Chris Senyek, stratège en chef des investissements chez Wolfe Research, a noté qu'éviter les plus grands retardataires de l'année peut générer des rendements positifs, car ces actions subissent souvent une pression de vente accrue de la part des investisseurs cherchant à réaliser des pertes en capital.
Le S&P 500 a augmenté de plus de 11 % en 2026, mais plusieurs actions ont sous-performé de manière significative.

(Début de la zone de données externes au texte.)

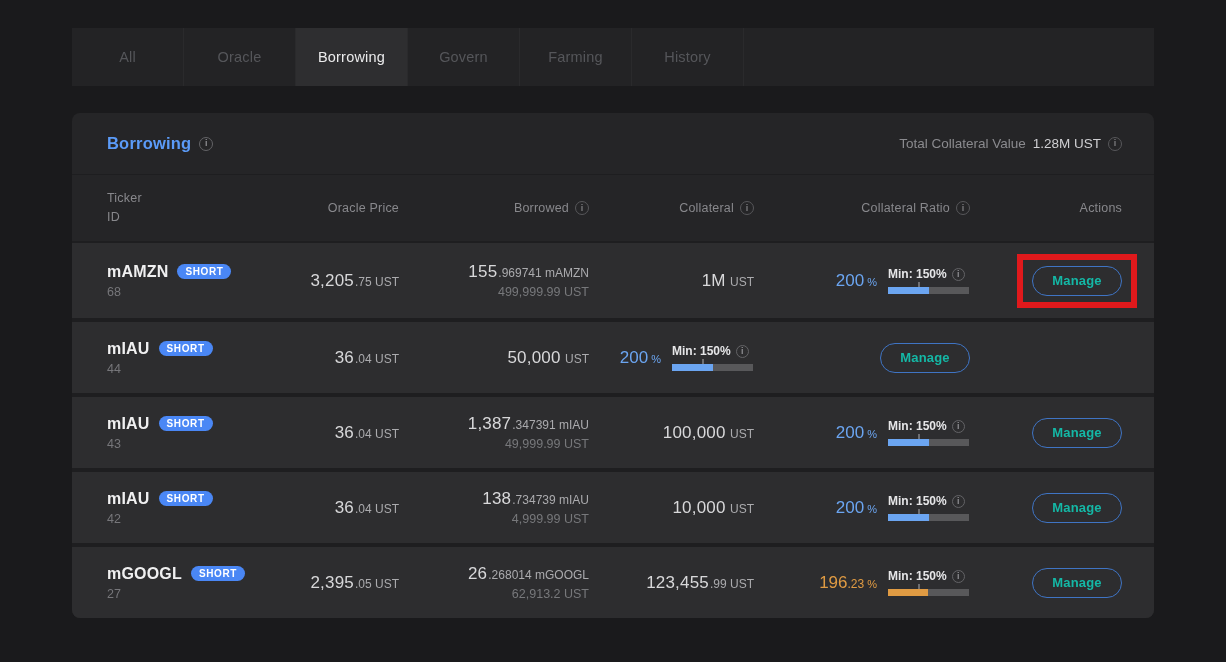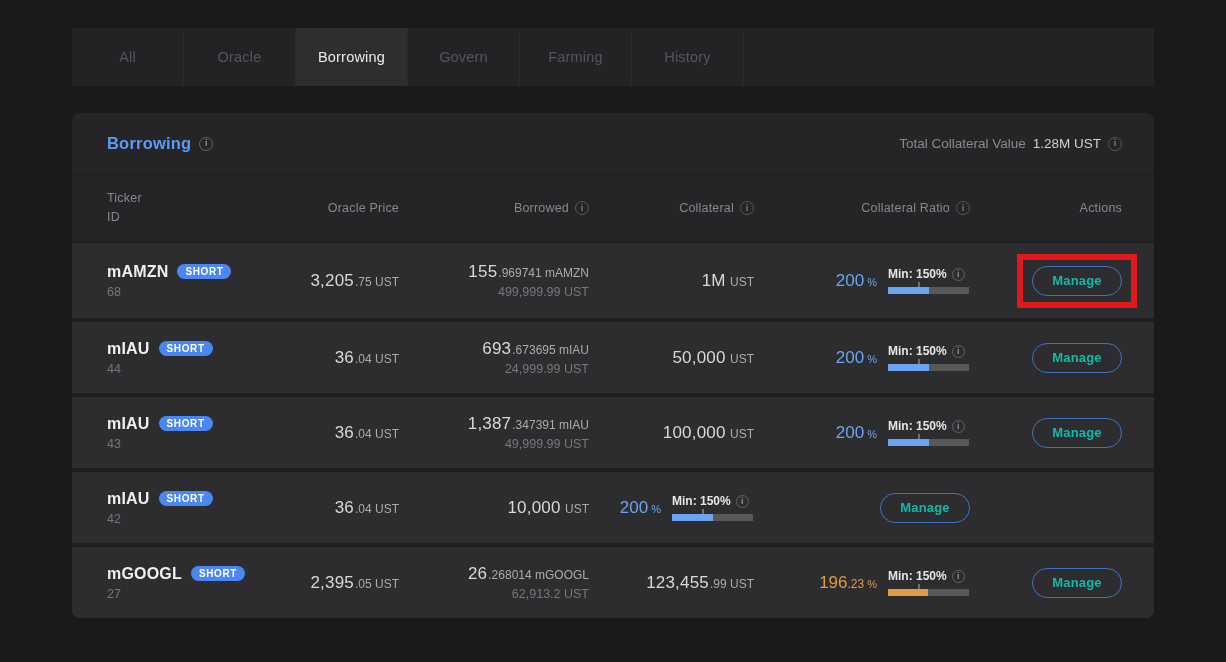--- a/index.html
+++ b/index.html
@@ -198,24 +198,20 @@
       <div class="ticker-line">
         <span class="ticker">mIAU</span>
         <span class="badge">SHORT</span>
       </div>
       <div class="row-id">44</div>
     </div>
     <div class="num-cell">
       <span class="num-main">36</span><span class="num-sub">.04 UST</span>
     </div>
     <div class="num-cell">
-      <div><span class="num-main">693</span><span class="num-sub">.673695 mIAU</span></div>
-      <div class="sub-ust">24,999.99 UST</div>
-    </div>
-    <div class="num-cell">
       <span class="num-main">50,000</span><span class="num-sub"> UST</span>
     </div>
     <div class="ratio-cell">
       <span class="ratio-value" style="color: rgb(107, 165, 241);"><span>200</span><span class="ratio-sub"></span><span class="ratio-unit">%</span></span>
       <div class="ratio-right">
         <div class="min-line">
           <span class="min-label">Min: 150%</span>
           <span class="info-icon"></span>
         </div>
         <div class="bar">
@@ -272,20 +268,24 @@
       <div class="ticker-line">
         <span class="ticker">mIAU</span>
         <span class="badge">SHORT</span>
       </div>
       <div class="row-id">42</div>
     </div>
     <div class="num-cell">
       <span class="num-main">36</span><span class="num-sub">.04 UST</span>
     </div>
     <div class="num-cell">
+      <div><span class="num-main">138</span><span class="num-sub">.734739 mIAU</span></div>
+      <div class="sub-ust">4,999.99 UST</div>
+    </div>
+    <div class="num-cell">
       <span class="num-main">10,000</span><span class="num-sub"> UST</span>
     </div>
     <div class="ratio-cell">
       <span class="ratio-value" style="color: rgb(107, 165, 241);"><span>200</span><span class="ratio-sub"></span><span class="ratio-unit">%</span></span>
       <div class="ratio-right">
         <div class="min-line">
           <span class="min-label">Min: 150%</span>
           <span class="info-icon"></span>
         </div>
         <div class="bar">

Le panier de vente de pertes fiscales mis à jour de Wolfe comprend des actions qui ont chuté de plus de 20 % cette année ou au cours des 12 derniers mois.
Notamment, Nike a enregistré une baisse de plus de 40 % en 2026 et près de 50 % au cours de l'année dernière, les analystes de Truist et JPMorgan ayant abaissé leurs prévisions pour l'entreprise. BMO Capital Markets a également classé Nike comme sous-performant, citant des problèmes tels qu'une demande en ralentissement et des marges plus faibles.
De même, Campbell's Company a connu une baisse d'environ 22 % en 2026 et de plus de 35 % au cours de l'année dernière, attribuée à des pressions inflationnistes sur les coûts d'emballage et d'énergie. Les analystes prévoient des défis continus en matière de marges pour Campbell's, avec une flexibilité de prix contrainte.
De plus, les investisseurs particuliers devraient s'engager dans des ventes de pertes fiscales de la mi-novembre à la mi-décembre, leur permettant de compenser les gains en capital avec des pertes réalisées. Les investisseurs doivent être prudents avec la règle de vente wash, qui pourrait interdire les déductions fiscales si des actifs similaires sont rachetés peu après la vente.